Python environments or how to survive to your journey in the geodata space

Python is currently the election language for the data science (including the geospatial software ecosystem, both FOSS and proprietary). In respect to other languages it is has a long history of breaking changes with a development cycle of not more than 5 years per version. From time to time you can find changes in tooling and packages, or even big turns in the major versions (e.g. Python 2 >> Python 3 required a 10 years roadmap until the end of 2.* series, with deprecation of a lot of packages and changes in syntax).

Main aspects to consider in your workflow:

  • Multiple platforms (operating systems) involve different constraints.

  • Many packages (the most performant) are not native i.e. are not written (completely) in Python. That includes the Big Ones (numpy, pandas, xarray, etc.).

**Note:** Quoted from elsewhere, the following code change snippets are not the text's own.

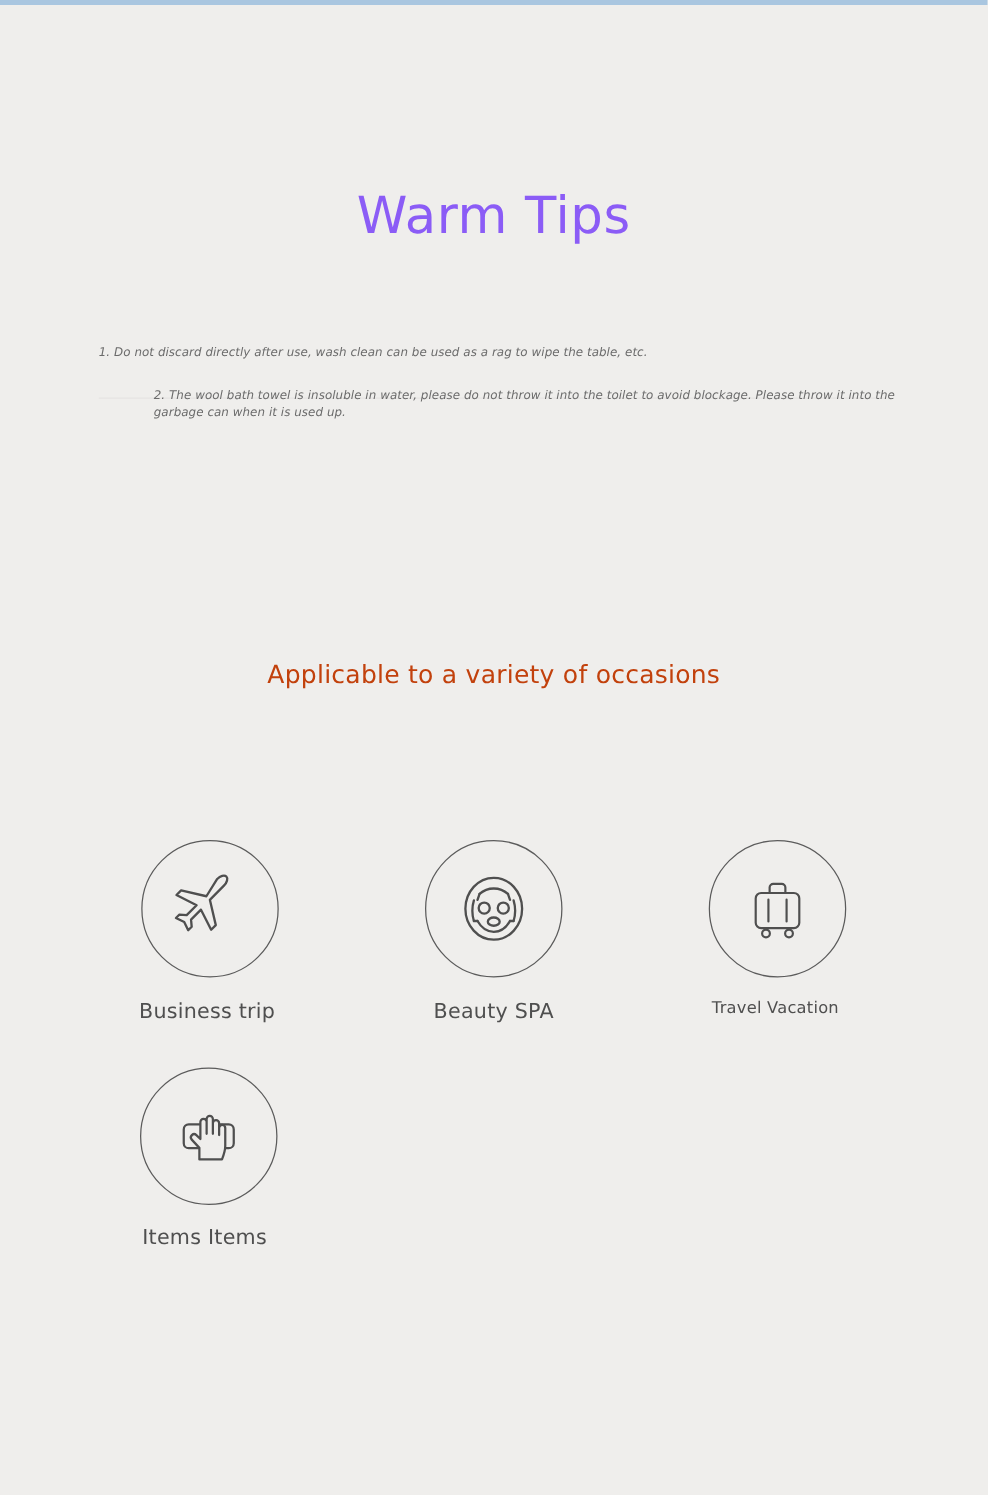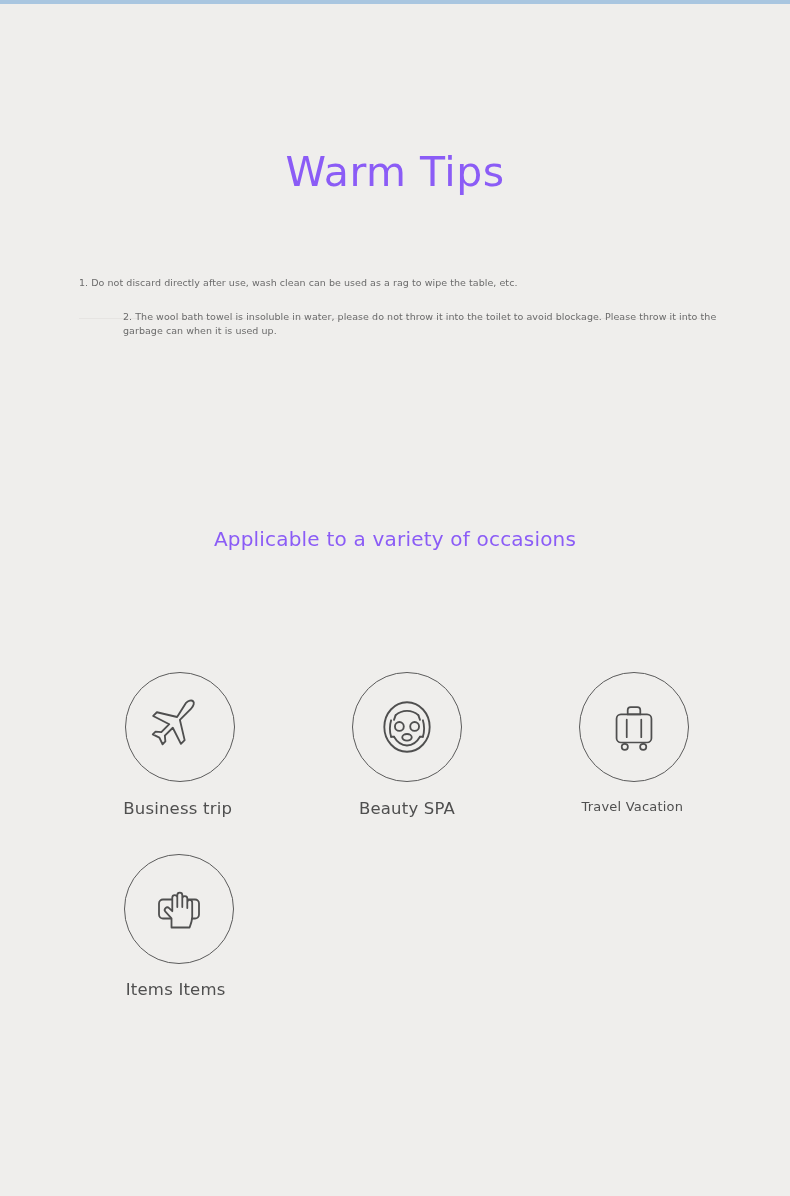--- a/index.html
+++ b/index.html
@@ -46,20 +46,21 @@
     color: #8b5cf6;
     font-family: "DejaVu Sans", "Liberation Sans", sans-serif;
   }
 
   
   .tips {
     position: absolute;
     top: 276px;
     left: 79px;
     width: 630px;
+    font-style: italic;
   }
   .tip {
     font-size: 9.5px;
     line-height: 1.55;
     color: #6b6b6b;
     letter-spacing: 0.05px;
     position: relative;
   }
   .tip + .tip { margin-top: 19px; }
   .tip.t2 { width: 628px; margin-left: 44px; }
@@ -75,29 +76,29 @@
 
   
   .occasions-heading {
     position: absolute;
     top: 527px;
     left: 0;
     width: 790px;
     text-align: center;
     font-size: 20px;
     font-weight: 400;
-    color: #8b5cf6;
+    color: #c2410c;
     letter-spacing: 0.2px;
   }
 
   
   .grid {
     position: absolute;
     top: 672px;
-    left: 84px;
+    left: 72px;
     width: 646px;
     display: grid;
     grid-template-columns: repeat(3, 1fr);
     grid-row-gap: 78px;
     gap: 36px;
   }
   .cell {
     display: flex;
     flex-direction: column;
     align-items: center;

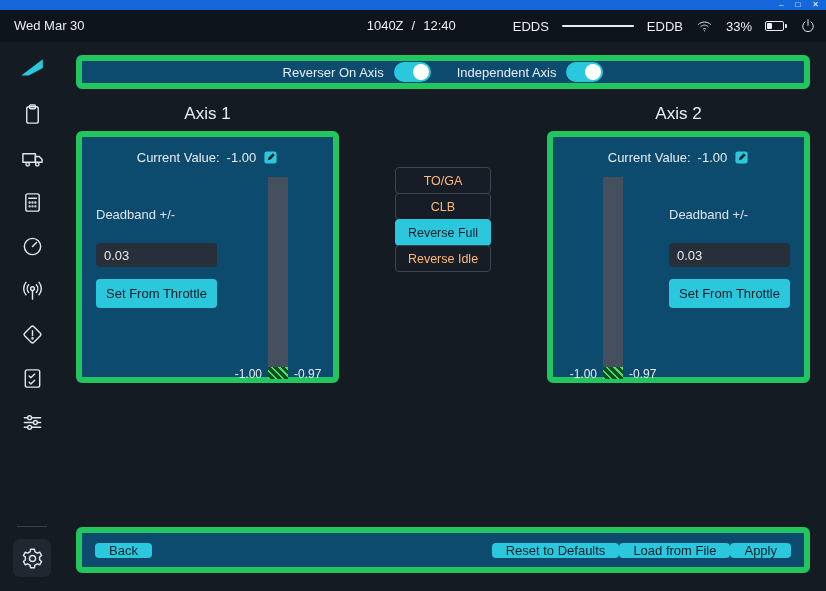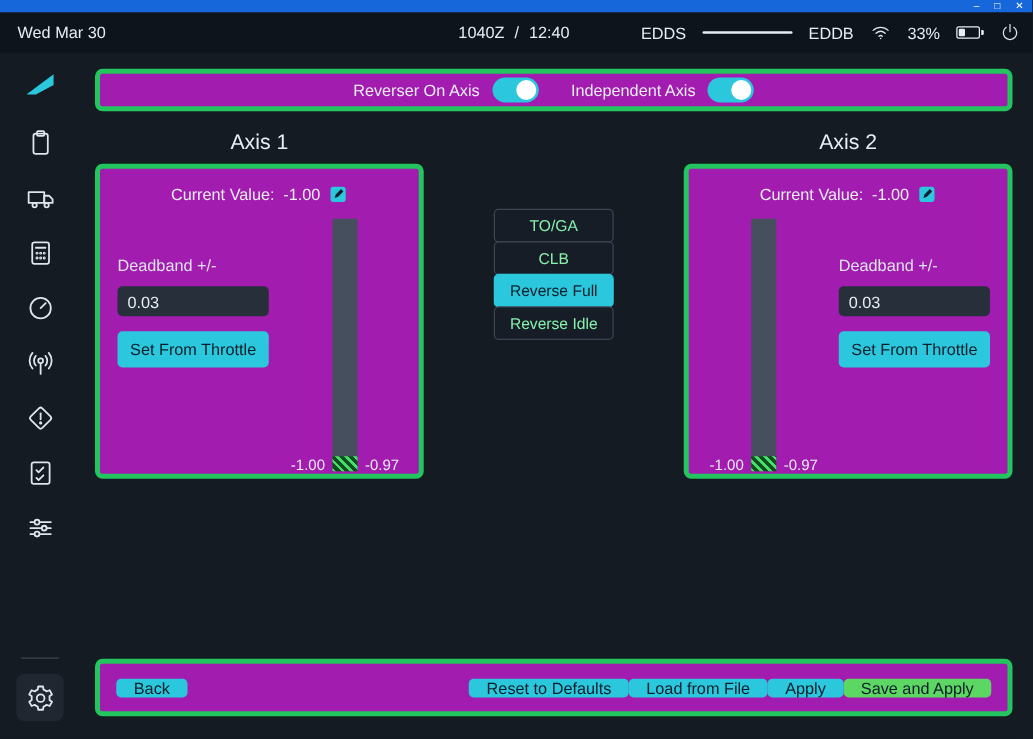--- a/index.html
+++ b/index.html
@@ -40,57 +40,57 @@
   .main { flex: 1; display: flex; min-height: 0; }
   .sidebar { width: 64px; flex: 0 0 64px; display: flex; flex-direction: column; align-items: center; padding: 12px 0 14px; }
   .logo-wrap { width: 26px; height: 28px; display: flex; align-items: center; }
   .side-item { width: 26px; height: 24px; margin-top: 20px; display: flex; align-items: center; justify-content: center; cursor: pointer; }
   .side-item svg { width: 23px; height: 23px; }
   .side-divider { width: 30px; height: 1px; background: #3a434f; margin-top: auto; margin-bottom: 12px; }
   .gear-wrap { width: 38px; height: 38px; background: #202731; border-radius: 7px; display: flex; align-items: center; justify-content: center; cursor: pointer; }
   .gear-wrap svg { width: 23px; height: 23px; }
 
   .content { flex: 1; display: flex; flex-direction: column; padding: 13px 16px 18px 12px; min-width: 0; }
-  .card { background: #a21caf; border: 4px solid #22c55e; border-radius: 6px; }
+  .card { background: #0c4a6e; border: 6px solid #22c55e; border-radius: 6px; }
 
   
   .toggles-card { height: 34px; flex: 0 0 34px; display: flex; align-items: center; justify-content: center; gap: 26px; }
   .toggle-group { display: flex; align-items: center; gap: 10px; font-size: 13px; }
   .toggle { width: 37px; height: 20px; border-radius: 10px; background: #4a5560; position: relative; cursor: pointer; }
   .toggle::after { content: ""; position: absolute; top: 2px; left: 2px; width: 16px; height: 16px; background: #fff; border-radius: 50%; }
   .toggle.on { background: #2bc7dd; }
   .toggle.on::after { left: auto; right: 2px; }
 
   
   .axes-row { display: flex; margin-top: 10px; align-items: flex-start; }
   .axis-col { width: 263px; flex: 0 0 263px; }
   .axis-title { font-size: 17px; font-weight: 500; text-align: center; height: 32px; line-height: 30px; }
   .axis-card { height: 252px; position: relative; }
   .current-value { position: absolute; top: 13px; left: 0; right: 0; display: flex; justify-content: center; align-items: center; gap: 7px; font-size: 13px; }
   .edit-icon { width: 15px; height: 15px; cursor: pointer; display: inline-flex; }
   .deadband { position: absolute; width: 122px; top: 70px; }
   .axis1 .deadband { left: 14px; }
   .axis2 .deadband { right: 13px; }
   .deadband-label { font-size: 13px; margin-bottom: 9px; color: #dde3ea; }
-  .deadband-input { width: 121px; height: 24px; background: #272f3a; border: none; border-radius: 4px; color: #e8edf3; font-size: 13px; padding: 3px 8px; font-family: inherit; outline: none; }
+  .deadband-input { width: 121px; height: 24px; background: #272f3a; border: none; border-radius: 4px; color: #e8edf3; font-size: 13px; padding: 3px 8px; font-family: inherit; outline: none; margin-top: 12px; }
   .set-btn { margin-top: 12px; width: 121px; height: 29px; background: #2bc7dd; color: #0d1d2a; border: none; border-radius: 4px; font-size: 13px; font-family: inherit; cursor: pointer; }
   .slider { position: absolute; top: 40px; width: 20px; height: 202px; background: #454f5d; }
   .axis1 .slider { left: 186px; }
   .axis2 .slider { left: 50px; }
   .slider-fill { position: absolute; bottom: 0; left: 0; width: 100%; height: 12px;
     background: repeating-linear-gradient(45deg, #46df69 0 2px, #124f20 2px 5px); }
   .range-label { position: absolute; top: 230px; font-size: 12px; }
   .axis1 .range-min { left: 118px; width: 62px; text-align: right; }
   .axis1 .range-max { left: 212px; }
   .axis2 .range-min { left: 0; width: 44px; text-align: right; }
   .axis2 .range-max { left: 76px; }
 
   
   .detents-col { flex: 1; display: flex; flex-direction: column; align-items: center; padding-top: 68px; }
-  .detent { width: 96px; height: 27px; background: #161d26; border: 1px solid #3c4553; color: #86efac;
+  .detent { width: 96px; height: 27px; background: #161d26; border: 1px solid #3c4553; color: #fdba74;
     font-size: 12.5px; font-family: inherit; border-radius: 4px; margin-top: -1px; cursor: pointer; }
   .detent:first-child { margin-top: 0; }
   .detent.active { background: #2bc7dd; border-color: #2bc7dd; color: #0d1d2a; }
 
   
   .footer-card { margin-top: auto; height: 46px; flex: 0 0 46px; display: flex; align-items: center; padding: 0 13px; }
   .btn { height: 15px; padding: 0 14px; border: none; border-radius: 4px; background: #2bc7dd;
     color: #0d1d2a; font-size: 13px; font-family: inherit; cursor: pointer; }
   .btn-green { background: #5dd763; }
   .footer-right { margin-left: auto; display: flex; }
@@ -296,19 +296,18 @@
         </div>
 
       </div>
 
       <div class="card footer-card">
         <button class="btn">Back</button>
         <span class="footer-right">
           <button class="btn">Reset to Defaults</button>
           <button class="btn">Load from File</button>
           <button class="btn">Apply</button>
-          <button class="btn btn-green">Save and Apply</button>
         </span>
       </div>
 
     </div>
   </div>
 </div>
 
 </body></html>

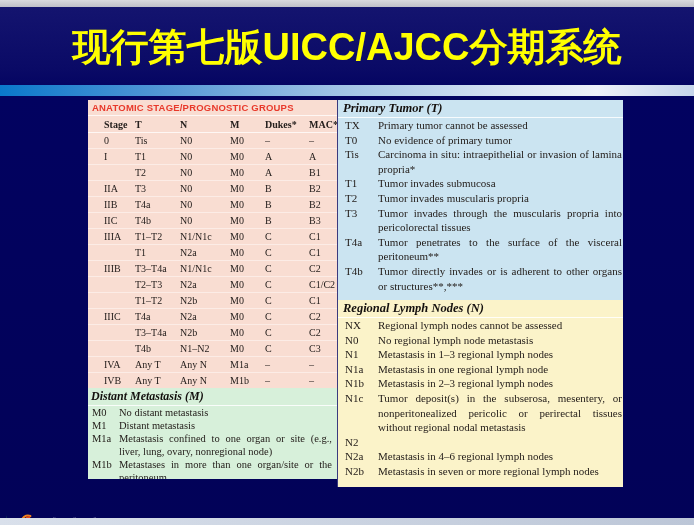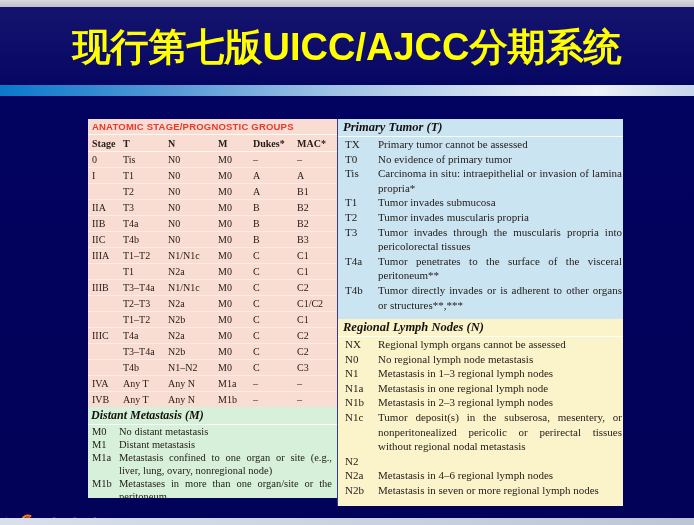--- a/index.html
+++ b/index.html
@@ -19,35 +19,35 @@
     position:absolute; top:15px; left:0; width:100%;
     text-align:center; font-family:"Liberation Sans", sans-serif;
     font-weight:bold; font-size:38px; color:#FFFF00; letter-spacing:0px;
     white-space:nowrap;
   }
   .grad-bar {
     position:absolute; top:78px; left:0; width:694px; height:11px;
     background:linear-gradient(90deg,#0A78CB 0%,#4E95D5 22%,#9FC2E5 48%,#DCE6F4 75%,#EDF1F9 86%,#C6D5EB 100%);
   }
 
-  .panel { position:absolute; overflow:hidden;margin-top:19px; }
+  .panel { position:absolute; overflow:hidden; }
   .panel-pink   { left:88px;  top:93px;  width:249px; height:288px; background:#F9DDD2; }
   .panel-green  { left:88px;  top:381px; width:249px; height:91px;  background:#D7F0DA; }
   .panel-blue   { left:337px; top:93px;  width:286px; height:228px; background:#CBE4F1; border-left:1px solid #3A3A7E; }
   .panel-yellow { left:337px; top:293px; width:286px; height:187px; background:#FBF3C9; border-left:1px solid #3A3A7E; }
 
   .pink-header {
     height:16px; line-height:15px; padding-left:4px;
     font-family:"Liberation Sans", sans-serif; font-weight:bold;
     font-size:9.5px; color:#E8392B; letter-spacing:.2px;
     border-bottom:1px solid rgba(255,255,255,.75);
   }
   .trow {
     display:grid; grid-template-columns:31px 45px 50px 35px 44px 40px;
-    padding-left:4px; height:16px; line-height:15px; font-size:10px; color:#26201E;
+    padding-left:16px; height:16px; line-height:15px; font-size:10px; color:#26201E;
     border-bottom:1px solid rgba(255,255,255,.45);
   }
   .trow.thead { height:17px; line-height:17px; font-weight:bold; border-bottom:1px solid rgba(255,255,255,.75); }
   .tcell { overflow:hidden; white-space:nowrap; }
 
   .def-heading {
     font-weight:bold; font-style:italic; font-size:12.5px; color:#14100E;
     padding:1px 0 1px 5px; border-bottom:1px solid rgba(255,255,255,.85);
   }
   .defrow { display:grid; grid-template-columns:33px 1fr; padding:0 1px 0 7px; }
@@ -288,21 +288,21 @@
             <span class="deftext">Tumor directly invades or is adherent to other organs or structures**,***</span>
           </div>
         </div>
     </div>
 
     <div class="panel panel-yellow">
       <div class="def-heading">Regional Lymph Nodes (N)</div>
       <div>
           <div class="defrow">
             <span class="defcode">NX</span>
-            <span class="deftext">Regional lymph organs cannot be assessed</span>
+            <span class="deftext">Regional lymph nodes cannot be assessed</span>
           </div>
           <div class="defrow">
             <span class="defcode">N0</span>
             <span class="deftext">No regional lymph node metastasis</span>
           </div>
           <div class="defrow">
             <span class="defcode">N1</span>
             <span class="deftext">Metastasis in 1–3 regional lymph nodes</span>
           </div>
           <div class="defrow">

  • The so-called extension packages are based on external libraries written in C/C++.

  • Multiple toolchains have been introduced to simplify the workflow on some platforms, but the most advanced use could be tricky.

  • Documentation is not always complete or articulated enough. In some cases sources or some users forum are the last resort.

from IPython.display import Image
Image("../images/pythonrels.png" , width = 800, height = 800)

A brief list of distilled suggestions and considerations

  • Linux and other platforms have a single system Python with pre-built packages available in the distribution archive. They also have a per-release tool chain, including a C/C++ compiler and standard libraries set.

  • DON’T try to change system versions, you can get a not functional system which could require a total reinstall.

  • With the right tools any user can install and use multiple Python versions without breaking the system. See PyEnv and Anaconda.

  • With the right tools any user can install multiple packages versions to use alternatively. See venv environments and Anaconda.

  • Unfortunately you CAN’T use multiple versions of the same package at the same time. I’m very sorry, guys :-)

  • All the previous stuff in general do not require admin privileges, so you could use them within scientific clusters too.

  • All the previous stuff COULD be combined with the use of virtual machines and/or containers. See Docker or Podman. It is not mandatory, but in some cases they can help.